** Opening Task input block **

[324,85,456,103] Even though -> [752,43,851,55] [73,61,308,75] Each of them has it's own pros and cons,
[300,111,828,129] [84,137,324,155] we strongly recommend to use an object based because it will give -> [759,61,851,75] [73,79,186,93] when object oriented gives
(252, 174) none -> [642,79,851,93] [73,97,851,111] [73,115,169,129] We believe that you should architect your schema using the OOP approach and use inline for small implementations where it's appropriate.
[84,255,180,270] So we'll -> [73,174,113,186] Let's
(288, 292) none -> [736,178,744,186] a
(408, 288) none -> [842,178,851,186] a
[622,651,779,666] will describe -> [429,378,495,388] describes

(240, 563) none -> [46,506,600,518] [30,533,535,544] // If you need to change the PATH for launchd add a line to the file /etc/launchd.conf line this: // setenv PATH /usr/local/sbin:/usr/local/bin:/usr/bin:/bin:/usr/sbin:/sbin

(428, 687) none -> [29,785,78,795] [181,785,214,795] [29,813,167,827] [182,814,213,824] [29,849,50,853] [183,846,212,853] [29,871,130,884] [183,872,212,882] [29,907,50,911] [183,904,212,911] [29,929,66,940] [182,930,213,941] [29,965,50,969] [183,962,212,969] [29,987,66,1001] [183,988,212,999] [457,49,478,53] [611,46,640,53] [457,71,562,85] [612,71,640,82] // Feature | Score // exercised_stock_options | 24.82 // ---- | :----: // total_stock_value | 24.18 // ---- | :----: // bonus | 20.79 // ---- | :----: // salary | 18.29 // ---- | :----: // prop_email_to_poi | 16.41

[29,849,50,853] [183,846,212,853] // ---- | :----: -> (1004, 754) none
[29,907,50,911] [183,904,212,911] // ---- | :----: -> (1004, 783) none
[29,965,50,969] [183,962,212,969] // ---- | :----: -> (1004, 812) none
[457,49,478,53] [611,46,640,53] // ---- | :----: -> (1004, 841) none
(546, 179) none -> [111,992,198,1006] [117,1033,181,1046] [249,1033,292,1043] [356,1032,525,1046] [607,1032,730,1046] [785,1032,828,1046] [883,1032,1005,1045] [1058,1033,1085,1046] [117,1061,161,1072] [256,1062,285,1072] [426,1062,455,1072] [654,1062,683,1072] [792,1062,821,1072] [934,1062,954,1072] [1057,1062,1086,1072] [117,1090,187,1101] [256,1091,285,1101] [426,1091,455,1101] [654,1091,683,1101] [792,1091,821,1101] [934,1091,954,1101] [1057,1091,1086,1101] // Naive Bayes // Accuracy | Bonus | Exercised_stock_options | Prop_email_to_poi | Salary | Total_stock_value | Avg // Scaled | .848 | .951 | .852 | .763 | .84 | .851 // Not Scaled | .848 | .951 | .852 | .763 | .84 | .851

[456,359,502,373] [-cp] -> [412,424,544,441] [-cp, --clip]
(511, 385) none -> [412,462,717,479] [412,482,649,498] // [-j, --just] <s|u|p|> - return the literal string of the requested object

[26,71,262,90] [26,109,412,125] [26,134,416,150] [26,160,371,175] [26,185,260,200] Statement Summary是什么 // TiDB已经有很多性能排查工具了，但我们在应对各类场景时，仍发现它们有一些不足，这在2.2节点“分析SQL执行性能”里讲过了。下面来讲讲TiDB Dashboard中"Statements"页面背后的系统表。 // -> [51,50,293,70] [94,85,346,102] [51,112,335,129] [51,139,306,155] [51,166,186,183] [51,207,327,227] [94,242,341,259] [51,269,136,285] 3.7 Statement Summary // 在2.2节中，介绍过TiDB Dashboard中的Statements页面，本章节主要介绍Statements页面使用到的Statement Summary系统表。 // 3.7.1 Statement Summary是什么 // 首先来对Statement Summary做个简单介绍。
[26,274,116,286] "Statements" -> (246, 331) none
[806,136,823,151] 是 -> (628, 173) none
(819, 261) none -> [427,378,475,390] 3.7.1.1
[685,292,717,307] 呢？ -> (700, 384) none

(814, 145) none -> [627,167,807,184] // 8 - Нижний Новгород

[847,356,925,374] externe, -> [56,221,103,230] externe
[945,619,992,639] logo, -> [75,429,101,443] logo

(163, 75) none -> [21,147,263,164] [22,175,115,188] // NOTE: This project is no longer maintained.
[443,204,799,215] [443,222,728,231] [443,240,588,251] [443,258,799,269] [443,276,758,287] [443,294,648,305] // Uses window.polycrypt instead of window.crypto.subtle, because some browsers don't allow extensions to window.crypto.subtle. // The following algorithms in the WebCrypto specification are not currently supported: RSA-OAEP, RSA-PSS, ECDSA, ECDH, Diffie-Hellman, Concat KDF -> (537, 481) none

** Closing Task input block **

(Required action):
Read the lines above. Gather those in which the string "object" is found.

(Response below):
[300,111,828,129] [84,137,324,155] we strongly recommend to use an object based because it will give -> [759,61,851,75] [73,79,186,93] when object oriented gives
(511, 385) none -> [412,462,717,479] [412,482,649,498] // [-j, --just] <s|u|p|> - return the literal string of the requested object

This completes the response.